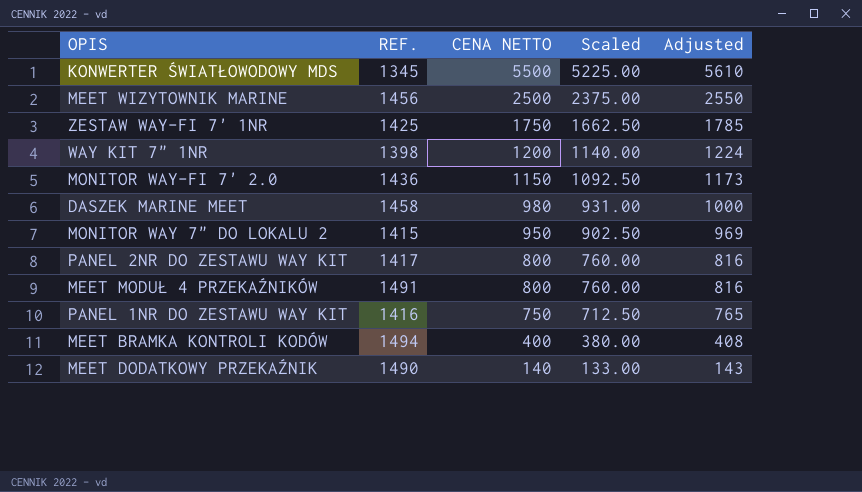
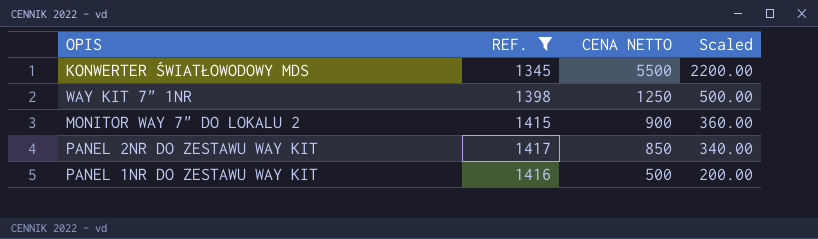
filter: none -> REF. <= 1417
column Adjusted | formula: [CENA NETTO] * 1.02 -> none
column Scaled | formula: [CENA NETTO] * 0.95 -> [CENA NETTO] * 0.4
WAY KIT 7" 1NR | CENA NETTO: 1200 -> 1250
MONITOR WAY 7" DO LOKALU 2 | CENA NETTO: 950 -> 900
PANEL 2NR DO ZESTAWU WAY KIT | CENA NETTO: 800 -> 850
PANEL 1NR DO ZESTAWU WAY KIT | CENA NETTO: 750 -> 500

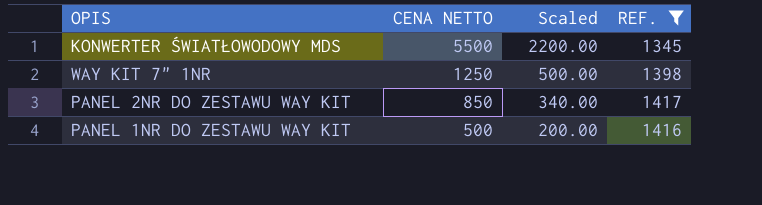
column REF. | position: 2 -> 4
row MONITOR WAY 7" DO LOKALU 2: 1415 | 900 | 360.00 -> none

_Problem requirements_
Please print each of the records word for word, keeping the pictures out.

_Answer to this exercise_
filter: none -> REF. <= 1417
column Adjusted | formula: [CENA NETTO] * 1.02 -> none
column Scaled | formula: [CENA NETTO] * 0.95 -> [CENA NETTO] * 0.4
WAY KIT 7" 1NR | CENA NETTO: 1200 -> 1250
MONITOR WAY 7" DO LOKALU 2 | CENA NETTO: 950 -> 900
PANEL 2NR DO ZESTAWU WAY KIT | CENA NETTO: 800 -> 850
PANEL 1NR DO ZESTAWU WAY KIT | CENA NETTO: 750 -> 500

column REF. | position: 2 -> 4
row MONITOR WAY 7" DO LOKALU 2: 1415 | 900 | 360.00 -> none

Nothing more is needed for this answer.